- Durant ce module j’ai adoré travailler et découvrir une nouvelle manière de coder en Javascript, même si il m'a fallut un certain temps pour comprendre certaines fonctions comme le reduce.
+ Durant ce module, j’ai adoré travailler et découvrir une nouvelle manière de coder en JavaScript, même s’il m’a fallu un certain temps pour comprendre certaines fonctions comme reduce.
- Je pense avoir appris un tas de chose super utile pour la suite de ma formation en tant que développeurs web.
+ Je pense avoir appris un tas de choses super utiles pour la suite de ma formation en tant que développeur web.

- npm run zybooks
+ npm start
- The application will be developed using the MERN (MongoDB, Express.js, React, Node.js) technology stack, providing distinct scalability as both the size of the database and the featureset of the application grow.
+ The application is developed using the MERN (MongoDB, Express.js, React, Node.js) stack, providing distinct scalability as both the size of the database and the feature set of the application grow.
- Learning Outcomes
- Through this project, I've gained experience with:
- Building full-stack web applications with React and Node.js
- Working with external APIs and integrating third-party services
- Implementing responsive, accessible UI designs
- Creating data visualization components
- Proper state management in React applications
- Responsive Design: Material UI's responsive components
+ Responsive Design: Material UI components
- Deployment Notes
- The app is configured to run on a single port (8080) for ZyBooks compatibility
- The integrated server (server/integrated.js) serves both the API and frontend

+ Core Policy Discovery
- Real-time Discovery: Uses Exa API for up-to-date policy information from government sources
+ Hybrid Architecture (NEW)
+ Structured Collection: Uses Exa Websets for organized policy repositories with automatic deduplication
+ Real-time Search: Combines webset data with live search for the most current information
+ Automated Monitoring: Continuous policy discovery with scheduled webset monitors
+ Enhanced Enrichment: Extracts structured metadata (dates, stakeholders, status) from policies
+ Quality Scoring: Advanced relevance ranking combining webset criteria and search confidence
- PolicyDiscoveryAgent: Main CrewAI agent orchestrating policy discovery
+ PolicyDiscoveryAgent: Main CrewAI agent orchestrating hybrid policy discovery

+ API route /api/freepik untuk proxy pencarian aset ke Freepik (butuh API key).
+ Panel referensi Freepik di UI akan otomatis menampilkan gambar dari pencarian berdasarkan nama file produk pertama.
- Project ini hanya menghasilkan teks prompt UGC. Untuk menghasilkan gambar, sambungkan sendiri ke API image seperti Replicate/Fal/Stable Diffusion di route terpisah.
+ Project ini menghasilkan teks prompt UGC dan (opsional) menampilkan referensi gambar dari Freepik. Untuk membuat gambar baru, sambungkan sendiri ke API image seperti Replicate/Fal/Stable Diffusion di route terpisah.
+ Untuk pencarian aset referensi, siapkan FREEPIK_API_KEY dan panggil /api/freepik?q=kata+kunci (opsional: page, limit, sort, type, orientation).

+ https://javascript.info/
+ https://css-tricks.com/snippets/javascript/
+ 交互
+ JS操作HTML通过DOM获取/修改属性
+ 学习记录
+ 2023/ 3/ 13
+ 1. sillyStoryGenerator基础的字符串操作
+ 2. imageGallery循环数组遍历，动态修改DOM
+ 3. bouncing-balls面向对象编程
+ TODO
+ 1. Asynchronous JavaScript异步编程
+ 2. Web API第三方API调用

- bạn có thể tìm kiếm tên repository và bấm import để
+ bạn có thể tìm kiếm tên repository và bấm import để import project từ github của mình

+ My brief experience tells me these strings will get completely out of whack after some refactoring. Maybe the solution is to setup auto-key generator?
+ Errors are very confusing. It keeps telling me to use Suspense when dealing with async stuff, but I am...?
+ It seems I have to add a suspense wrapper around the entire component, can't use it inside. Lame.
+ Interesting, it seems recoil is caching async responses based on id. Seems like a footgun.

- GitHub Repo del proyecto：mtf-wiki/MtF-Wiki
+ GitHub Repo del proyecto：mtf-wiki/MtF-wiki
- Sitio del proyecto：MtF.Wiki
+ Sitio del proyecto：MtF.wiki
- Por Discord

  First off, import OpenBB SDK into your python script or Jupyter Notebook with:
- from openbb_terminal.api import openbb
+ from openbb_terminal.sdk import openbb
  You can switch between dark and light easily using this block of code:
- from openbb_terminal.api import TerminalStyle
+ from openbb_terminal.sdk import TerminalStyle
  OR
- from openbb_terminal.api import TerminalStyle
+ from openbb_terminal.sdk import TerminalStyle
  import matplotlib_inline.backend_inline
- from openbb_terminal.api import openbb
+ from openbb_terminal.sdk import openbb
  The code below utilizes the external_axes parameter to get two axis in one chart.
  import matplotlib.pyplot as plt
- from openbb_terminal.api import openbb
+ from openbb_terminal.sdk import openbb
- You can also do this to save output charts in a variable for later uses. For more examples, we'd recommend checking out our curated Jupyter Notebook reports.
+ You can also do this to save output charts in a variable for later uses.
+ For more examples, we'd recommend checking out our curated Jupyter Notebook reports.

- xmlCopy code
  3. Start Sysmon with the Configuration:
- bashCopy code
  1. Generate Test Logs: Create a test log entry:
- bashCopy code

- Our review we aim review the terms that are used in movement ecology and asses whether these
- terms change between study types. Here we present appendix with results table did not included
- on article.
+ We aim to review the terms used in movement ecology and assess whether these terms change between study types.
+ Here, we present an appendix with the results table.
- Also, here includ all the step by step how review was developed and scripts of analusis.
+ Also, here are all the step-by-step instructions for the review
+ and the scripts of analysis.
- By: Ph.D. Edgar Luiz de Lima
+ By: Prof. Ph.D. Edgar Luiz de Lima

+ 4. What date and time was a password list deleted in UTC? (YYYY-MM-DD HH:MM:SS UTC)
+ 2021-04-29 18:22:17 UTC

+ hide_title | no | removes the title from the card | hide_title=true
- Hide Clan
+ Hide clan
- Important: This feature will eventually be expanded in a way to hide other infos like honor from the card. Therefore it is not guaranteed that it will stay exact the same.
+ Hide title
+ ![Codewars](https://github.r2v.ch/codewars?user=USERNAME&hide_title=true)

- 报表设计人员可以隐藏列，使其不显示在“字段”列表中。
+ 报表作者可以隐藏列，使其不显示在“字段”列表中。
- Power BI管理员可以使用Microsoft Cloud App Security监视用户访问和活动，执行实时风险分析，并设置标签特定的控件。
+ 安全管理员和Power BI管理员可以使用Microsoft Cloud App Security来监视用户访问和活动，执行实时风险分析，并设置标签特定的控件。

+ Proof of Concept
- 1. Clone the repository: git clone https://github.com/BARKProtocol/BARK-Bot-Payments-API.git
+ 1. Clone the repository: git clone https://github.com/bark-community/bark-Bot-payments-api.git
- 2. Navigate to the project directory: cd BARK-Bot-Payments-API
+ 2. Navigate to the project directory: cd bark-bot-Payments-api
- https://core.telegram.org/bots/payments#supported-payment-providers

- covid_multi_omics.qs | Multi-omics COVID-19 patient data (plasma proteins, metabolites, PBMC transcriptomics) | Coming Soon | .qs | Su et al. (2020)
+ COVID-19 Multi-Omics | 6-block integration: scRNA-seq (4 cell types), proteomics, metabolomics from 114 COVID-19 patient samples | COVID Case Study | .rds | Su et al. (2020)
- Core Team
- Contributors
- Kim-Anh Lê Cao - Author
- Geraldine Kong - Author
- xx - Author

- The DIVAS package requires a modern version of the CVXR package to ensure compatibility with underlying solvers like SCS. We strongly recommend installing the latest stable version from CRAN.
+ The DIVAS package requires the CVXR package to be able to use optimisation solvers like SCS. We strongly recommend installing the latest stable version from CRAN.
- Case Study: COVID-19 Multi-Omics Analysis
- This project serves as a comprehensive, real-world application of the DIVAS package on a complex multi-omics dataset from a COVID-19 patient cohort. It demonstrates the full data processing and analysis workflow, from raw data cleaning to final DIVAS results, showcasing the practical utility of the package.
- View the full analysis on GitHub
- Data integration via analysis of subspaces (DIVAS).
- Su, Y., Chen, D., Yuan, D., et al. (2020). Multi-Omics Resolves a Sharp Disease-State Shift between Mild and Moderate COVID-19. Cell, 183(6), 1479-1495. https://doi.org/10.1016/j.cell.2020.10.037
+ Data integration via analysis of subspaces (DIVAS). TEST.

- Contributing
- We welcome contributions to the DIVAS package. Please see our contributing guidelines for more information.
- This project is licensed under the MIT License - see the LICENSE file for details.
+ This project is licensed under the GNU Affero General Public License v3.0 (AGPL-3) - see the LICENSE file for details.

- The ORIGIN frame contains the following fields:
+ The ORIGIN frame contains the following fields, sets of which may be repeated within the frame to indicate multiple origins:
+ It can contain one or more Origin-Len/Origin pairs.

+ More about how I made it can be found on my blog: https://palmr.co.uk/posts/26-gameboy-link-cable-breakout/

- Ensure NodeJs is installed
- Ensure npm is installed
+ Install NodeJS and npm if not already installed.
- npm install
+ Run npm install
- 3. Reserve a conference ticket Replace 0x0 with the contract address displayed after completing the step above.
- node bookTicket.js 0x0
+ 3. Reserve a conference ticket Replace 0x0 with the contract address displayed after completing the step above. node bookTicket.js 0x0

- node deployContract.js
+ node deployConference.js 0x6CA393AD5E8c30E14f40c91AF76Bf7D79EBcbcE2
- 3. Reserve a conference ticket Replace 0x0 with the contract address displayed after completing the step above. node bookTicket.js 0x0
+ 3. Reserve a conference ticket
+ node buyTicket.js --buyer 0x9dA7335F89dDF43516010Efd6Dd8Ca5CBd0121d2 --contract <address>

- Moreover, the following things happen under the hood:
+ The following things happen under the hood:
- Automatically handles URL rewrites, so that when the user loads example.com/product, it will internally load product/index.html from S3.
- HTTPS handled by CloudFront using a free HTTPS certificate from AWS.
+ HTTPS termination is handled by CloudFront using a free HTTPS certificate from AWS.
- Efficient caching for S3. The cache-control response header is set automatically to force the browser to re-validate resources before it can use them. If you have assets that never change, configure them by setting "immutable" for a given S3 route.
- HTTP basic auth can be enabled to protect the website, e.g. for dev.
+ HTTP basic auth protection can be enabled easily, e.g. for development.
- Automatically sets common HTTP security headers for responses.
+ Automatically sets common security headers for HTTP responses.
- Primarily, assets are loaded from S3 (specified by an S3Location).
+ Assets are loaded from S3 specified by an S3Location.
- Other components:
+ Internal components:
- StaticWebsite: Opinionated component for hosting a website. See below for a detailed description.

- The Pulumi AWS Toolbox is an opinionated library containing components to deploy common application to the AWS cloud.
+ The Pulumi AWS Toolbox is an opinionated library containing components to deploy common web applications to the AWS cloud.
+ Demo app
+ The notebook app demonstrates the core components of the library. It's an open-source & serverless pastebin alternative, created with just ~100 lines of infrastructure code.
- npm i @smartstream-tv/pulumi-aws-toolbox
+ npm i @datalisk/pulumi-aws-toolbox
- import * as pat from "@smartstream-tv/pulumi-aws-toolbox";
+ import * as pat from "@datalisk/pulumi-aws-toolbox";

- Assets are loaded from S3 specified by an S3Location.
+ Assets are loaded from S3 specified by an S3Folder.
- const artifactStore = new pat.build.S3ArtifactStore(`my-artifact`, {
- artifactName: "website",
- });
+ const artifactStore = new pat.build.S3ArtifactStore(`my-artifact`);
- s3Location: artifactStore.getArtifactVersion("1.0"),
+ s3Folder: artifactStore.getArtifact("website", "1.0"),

◆ Work request ◆
Return each line among the entries that holds the word "integration".

◆ Response ◆
+ COVID-19 Multi-Omics | 6-block integration: scRNA-seq (4 cell types), proteomics, metabolomics from 114 COVID-19 patient samples | COVID Case Study | .rds | Su et al. (2020)
- Data integration via analysis of subspaces (DIVAS).
+ Data integration via analysis of subspaces (DIVAS). TEST.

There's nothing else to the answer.